Venezuela e possível reserva secreta de Bitcoin
O Bitcoin ganhou nova relevância geopolítica depois que um relatório sugeriu que a Venezuela teria acumulado até 600.000 BTC de forma sigilosa. A informação ganhou força porque o documento surgiu no mesmo fim de semana em que os Estados Unidos capturaram Nicolás Maduro e o levaram ao país para responder a acusações federais. Além disso, o tema reacendeu discussões sobre reservas estratégicas de Ativos em meio a tensões internacionais.
O relatório, publicado pela Whale Hunting, do Project Brazen, descreve que Alex Saab, considerado operador financeiro do governo Maduro, teria acesso a valores equivalentes a até US$ 60 bilhões em Bitcoin. Assim, estimativas não oficiais apontaram que isso poderia representar entre 600.000 e 660.000 BTC, embora o documento não apresente essa conversão diretamente.

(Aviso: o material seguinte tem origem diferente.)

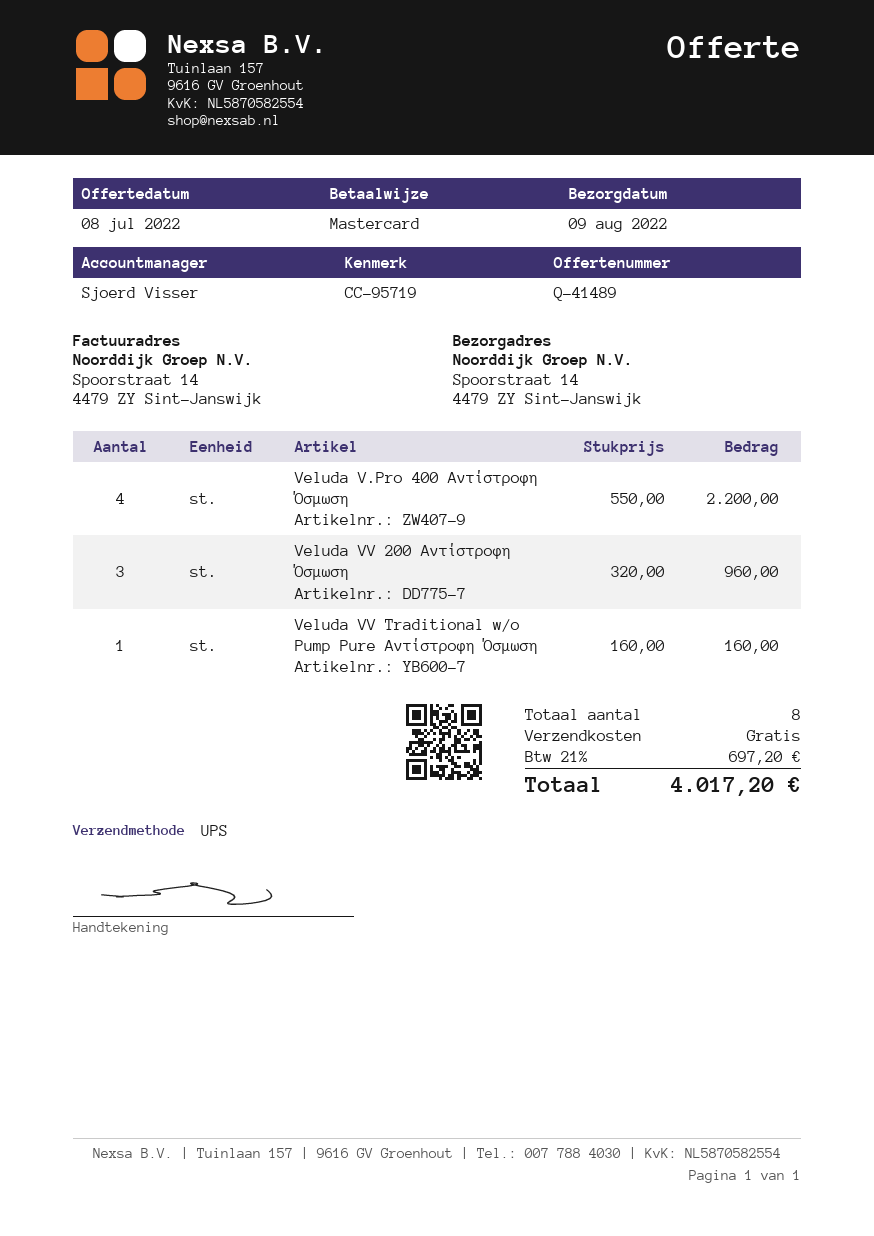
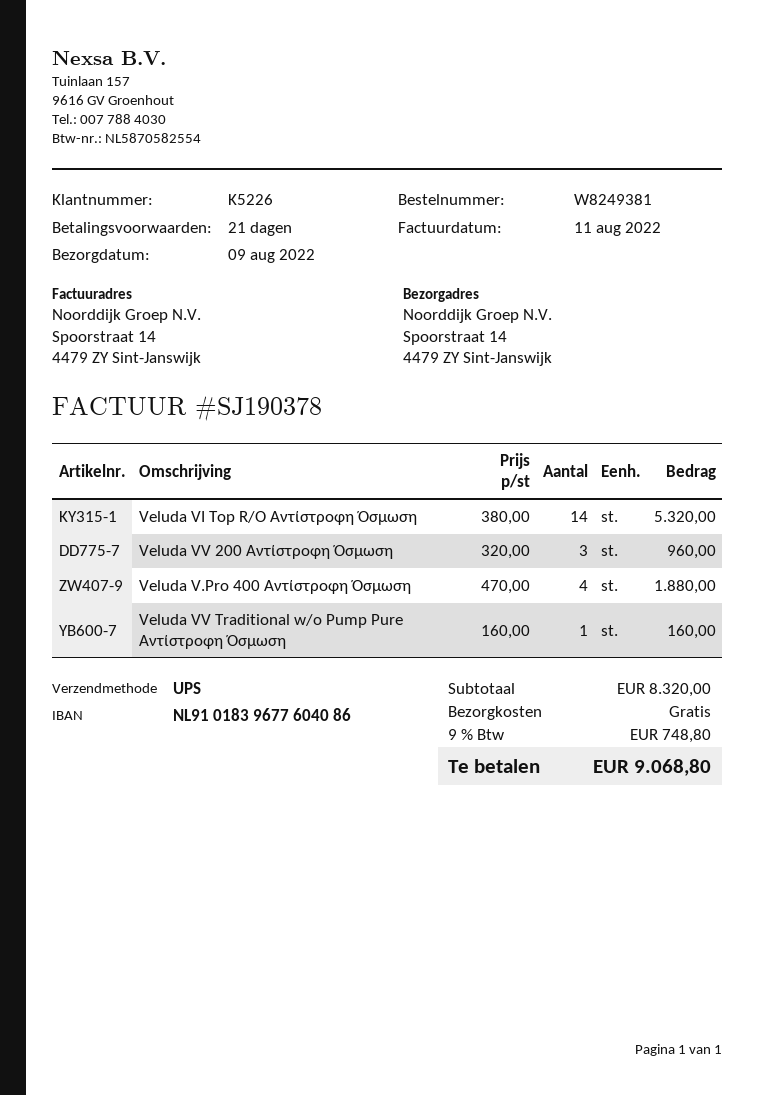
Veluda V.Pro 400 Αντίστροφη Όσμωση: 4 x 550.00 = 2200.00 -> 4 x 470.00 = 1880.00
Veluda VI Top R/O Αντίστροφη Όσμωση: none -> 14 x 380.00 = 5320.00
tax: 21% = 697.20 -> 9% = 748.80
total: 4017.20 -> 9068.80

Acusações sobre o acúmulo de BTC e o papel de Saab
O texto indica que a captura de Maduro pelos EUA colocou foco sobre o paradeiro dos recursos supostamente movimentados por Saab. Segundo o relatório, se o presidente venezuelano está sob custódia, Saab seria peça central para rastrear os valores. No entanto, o documento admite que não há confirmação por análise on-chain, apoiando-se apenas em fontes humanas. Portanto, a publicação apresenta um panorama de inteligência, e não uma investigação técnica da blockchain.
O levantamento afirma que a Venezuela exportou mais de 73 toneladas de ouro em 2018, totalizando cerca de US$ 2,7 bilhões. Parte desses fundos, segundo o relatório, teria sido convertida em Bitcoin enquanto o Ativo oscilava entre US$ 3.000 e US$ 10.000. Assim, o governo poderia ter obtido forte valorização caso mantivesse as moedas até o pico do ciclo de 2021. Além disso, o cenário se encaixa nas dificuldades enfrentadas pelo país diante de sanções internacionais, que o levaram a buscar alternativas fora do sistema bancário tradicional.
Operação, movimentação e possível armazenamento dos BTC
O relatório descreve um fluxo operacional que incluiria venda de ouro, envio de valores por intermediários na Turquia e nos Emirados Árabes, uso de mixers e armazenamento final em carteiras frias. Nesse contexto, poucas pessoas teriam acesso às chaves privadas, entre elas Alex Saab. No entanto, nenhuma dessas etapas foi confirmada oficialmente.
A captura de Maduro também fez analistas aproximarem temas que raramente se cruzam: geopolítica e reservas estratégicas de Bitcoin. O CIO da ProCap, Jeff Park, comentou nas redes sociais que a possível reserva venezuelana, se controlada pelos EUA, poderia fortalecer a discutida estratégia norte-americana de acumular BTC.
Outros analistas compararam números. Um comentarista destacou que, se a estimativa venezuelana estiver correta e for somada aos cerca de 328.000 BTC já vinculados ao governo dos EUA, o total se aproximaria de 1 milhão de Bitcoins. Portanto, esse volume se alinharia a propostas no Senado que debatem a criação de reservas estratégicas em BTC.
No momento da repercussão do relatório, o Bitcoin era negociado a US$ 92.558, permanecendo abaixo da região de 0,618 de Fibonacci no gráfico semanal.

Fonte: BTCUSDT no TradingView.com
No curto prazo, as alegações destacam como o Bitcoin continua a influenciar disputas globais, especialmente após a captura de Maduro. Assim, o debate permanece intenso devido às cifras envolvidas e ao possível impacto na formação de reservas estratégicas em meio a tensões internacionais.